The Big Data hype engine rolls on but nothing ever gets any clearer. Let’s be serious, NASA has been playing with ‘lots and lots’ of data since the time of the Moon launches but it was just data back then, and now all of a sudden it’s this big concern for the CIO ? Of course what comes with a fancy new industry vertical is a fancy new job title to come with it; the Data Scientist.
What is it, anyway
According to yet another survey this time by NewVantage, 70% of organisations surveyed plan to hire Data Scientists, and 100% of them said it’s “somewhat challenging” to hire a competent one. But just what is a Data Scientist anyway ?
There’s a funny Gartner blog post by analyst Svetlana Sicular (yeah, I know….Gartner doesn’t do funny) in which she heard a couple of definitions;
…a data scientist is 1) a data analyst in California or 2) a statistician under 35
But more importantly, Sicular makes a killer point. “Organisations already have people who know their own data better than mystical Data Scientists…learning Hadoop is easier than learning the company’s business.” In other words, if you have a Data Analyst employed then your search is over.
You just pay them more
It seems to me that as well as an entire industry being set up to handle what is basically just more data (i.e. just scale what you have) there’s a whole other market in squeezing a bigger salary out of an organisation for essentially the same job you already employ someone to do.
The notion of a Data Scientist is a little mad but then so is Big Data. Removing the buzzwords just leaves you with….Data.

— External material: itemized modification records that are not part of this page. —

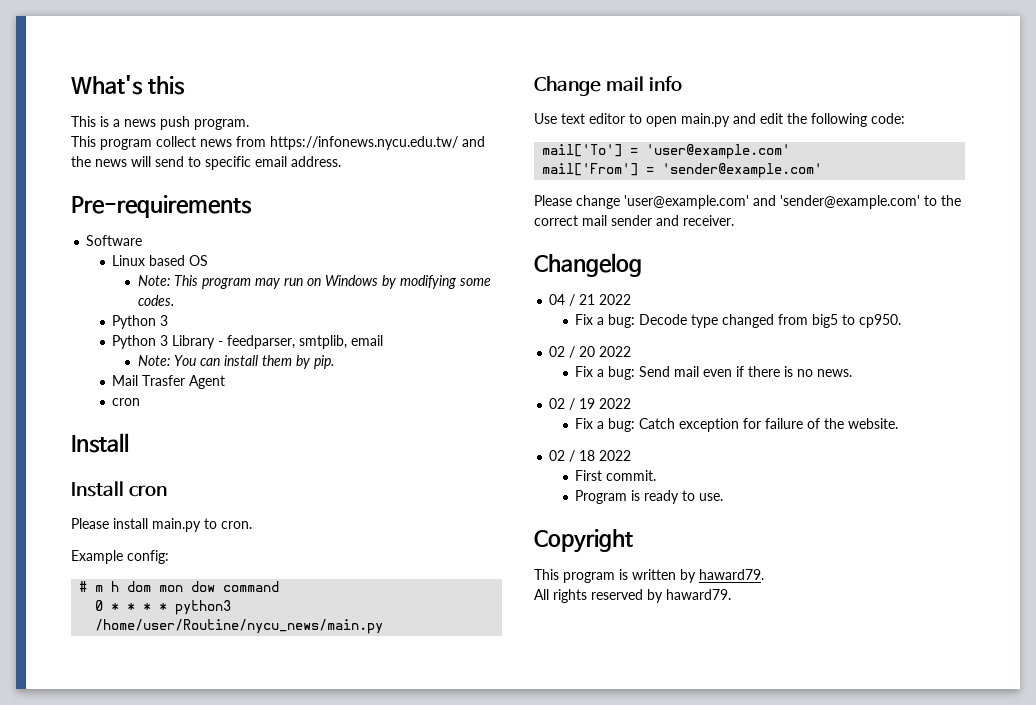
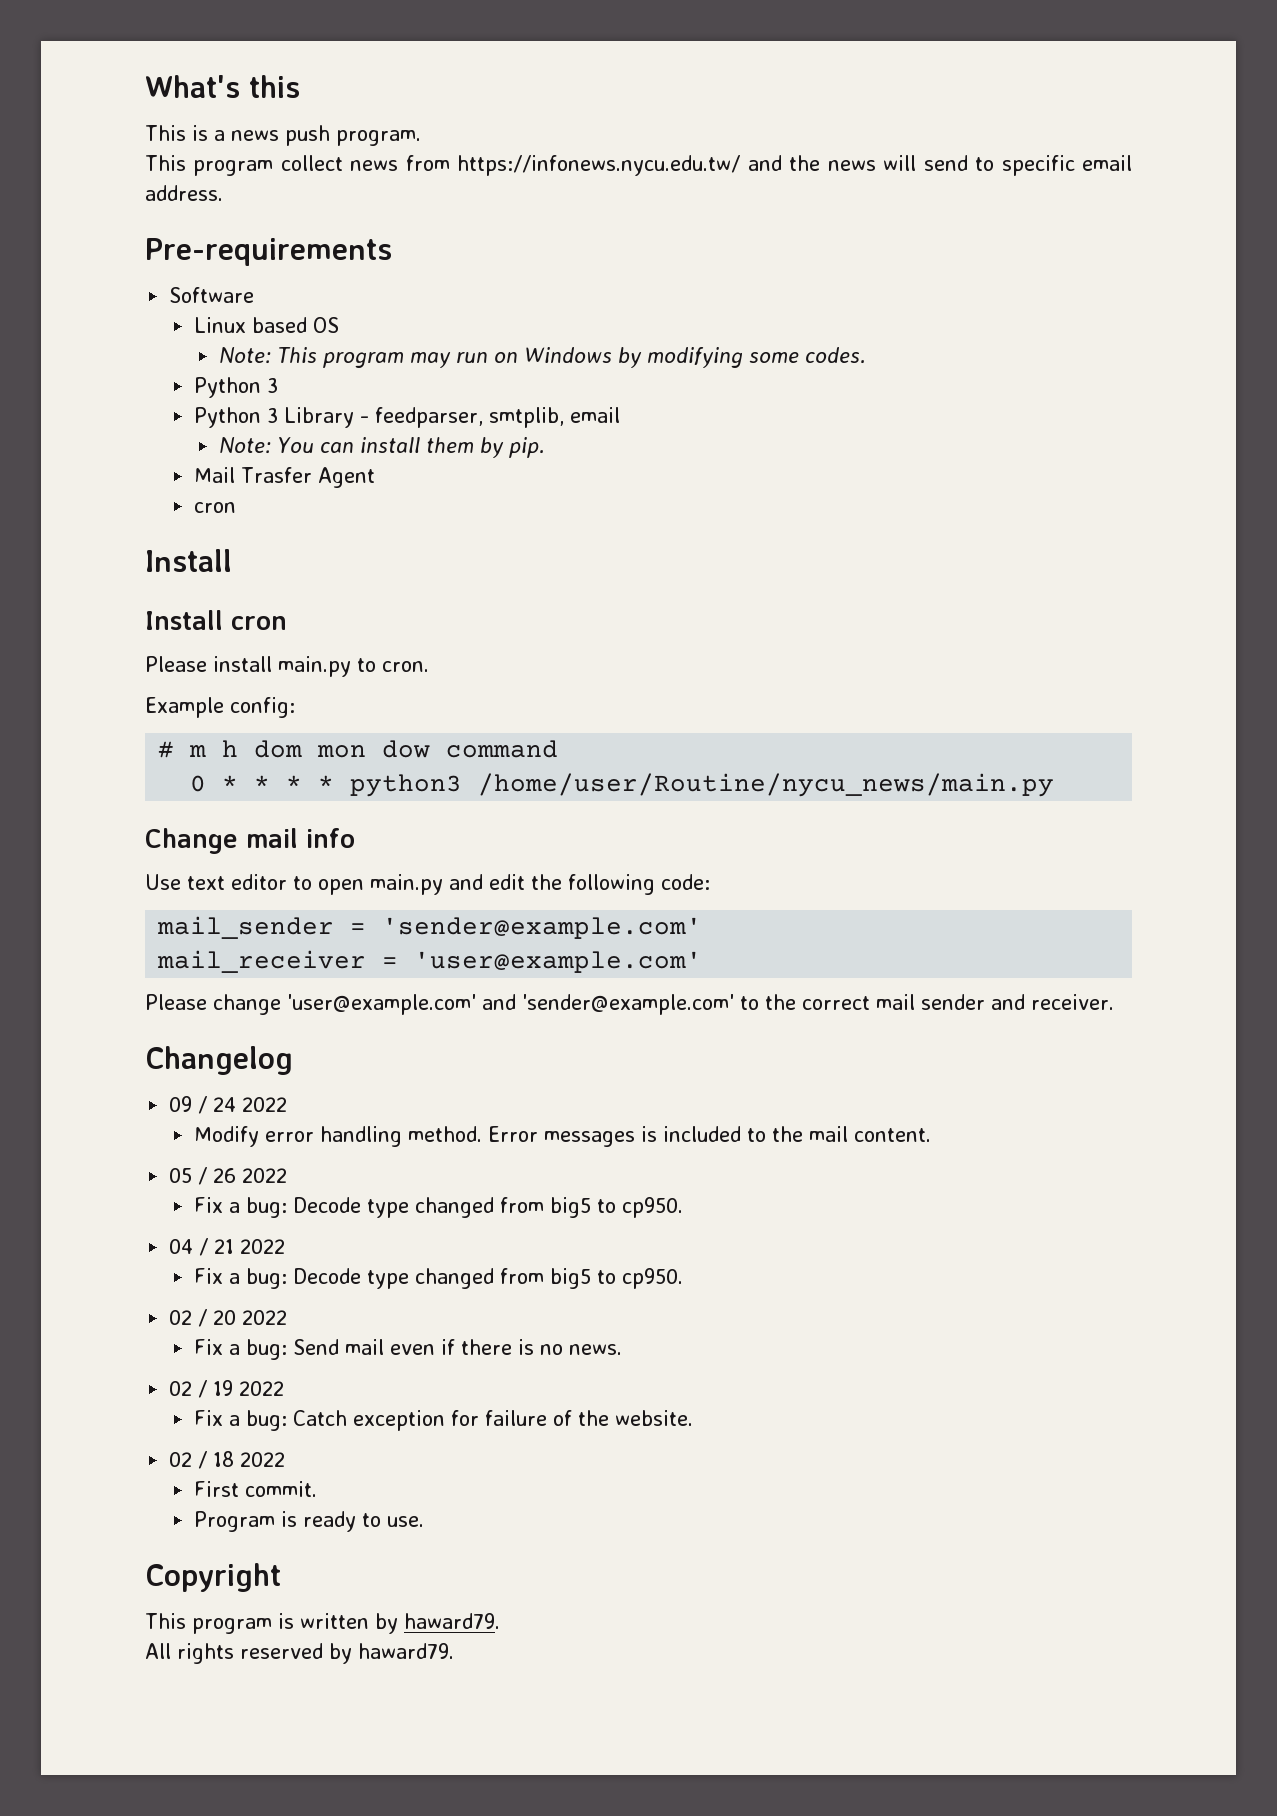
[542,144,623,157] mail['To'] -> [157,916,703,939] [157,950,367,973] mail_sender = 'sender@example.com' // mail_receiver
[542,163,823,178] // mail['From'] = 'sender@example.com' -> (703, 962) none
(642, 265) none -> [169,1096,288,1114] [194,1126,932,1147] [169,1167,288,1185] [194,1197,684,1218] // 09 / 24 2022 // Modify error handling method. Error messages is included to the mail content. // 05 / 26 2022 // Fix a bug: Decode type changed from big5 to cp950.

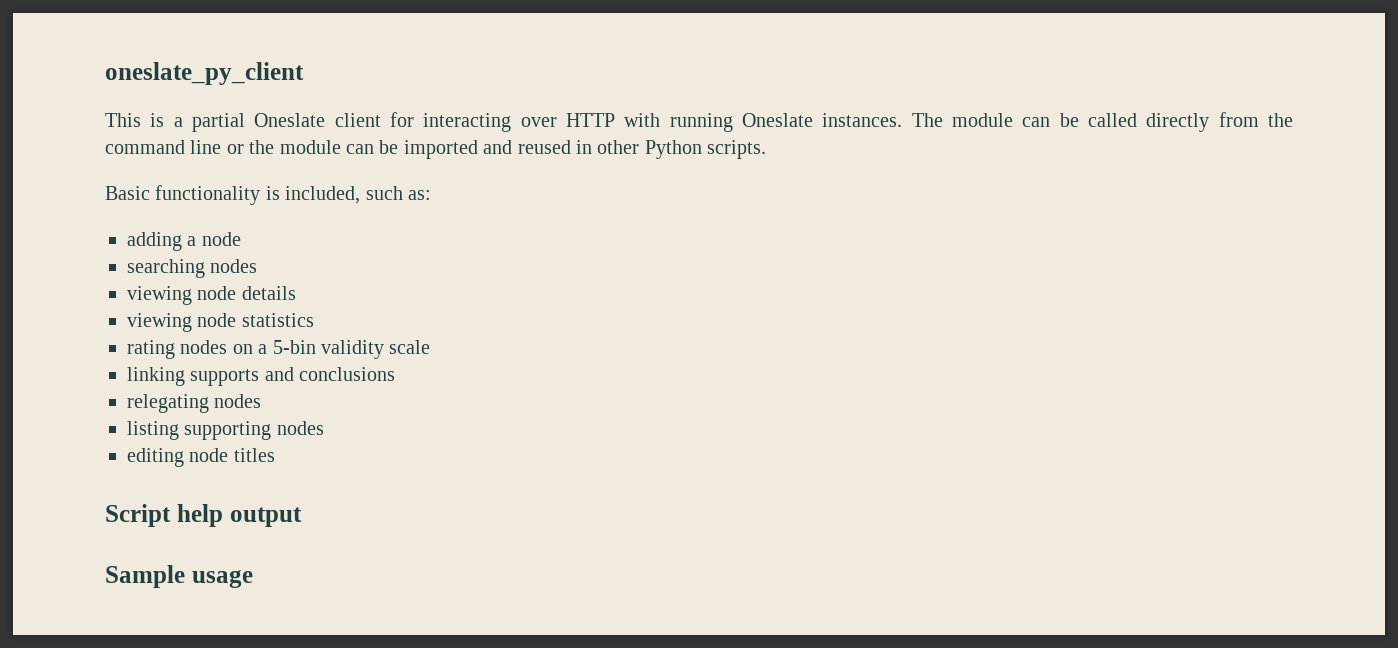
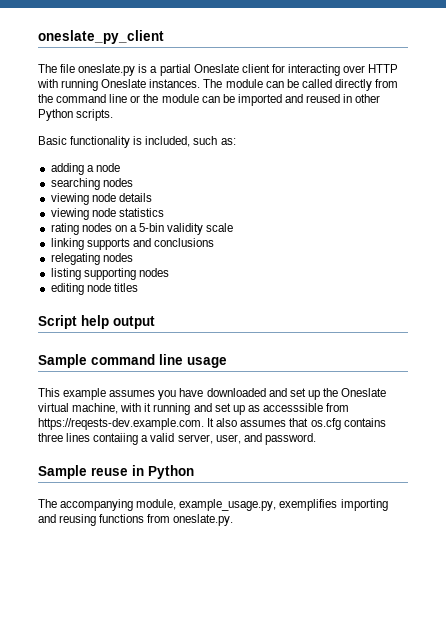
[105,113,141,127] This -> [38,64,136,76] The file oneslate.py
(185, 576) none -> [91,354,183,365] command line
(253, 578) none -> [38,388,387,400] [38,403,350,415] [38,418,386,430] [38,433,316,445] [38,465,194,479] [38,499,388,511] [38,514,234,526] // This example assumes you have downloaded and set up the Oneslate virtual machine, with it running and set up as accesssible from https://reqests-dev.example.com. It also assumes that os.cfg contains three lines contaiing a valid server, user, and password. // Sample reuse in Python // The accompanying module, example_usage.py, exemplifies importing and reusing functions from oneslate.py.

And that’s all that it’s about, has been about and ever will be about.
Want a bigger laugh ?
WIRED has posted up an article about “Data Explorers”
And I rest my case……
What a silly question, a data scientist is several things all wrapped into one. First, a data analysts, second, a data analysts that consults and wants to charge more, and thirdly, a new title to create buzz. Probably similar to the VP of HR who in order to gain respectability and more money, became the Chief People Officer, which of course made all the difference.
Theo, I think that Gartner makes a good point. Regardless of how you define a data scientist, the real value of having one their understanding of how the data applies to your business.
I think that what most folks call a data scientists comes in basically two models.
1. The statistician - This is the person that can design studies, apply the appropriate statistical methods, and generate findings from the data. They tell you what the data says, end of story. They either have to rely on a subject matter expert from the business side of the house, or they grow their expertise in the business as they become more senior. Regardless, they are usually analyzing data from studies they’ve designed, and reporting findings.
2. The data architect - This is the person that understands data structures, definitions, systems, and data flow. They help you set the core parameters around your data based on what you want to accomplish. They deal with the dreaded “Three Vs” of data (yes, some add other “v” to the mix). Velocity, Volume, and Variety, You have to determine the granularity you will need from your data to answer the questions you want to answer. These folks help set and develop governance plans around all those issues to ensure the data is collected in a way that feeds the studies and analysis the statistician will execute.
That’s my take, at least.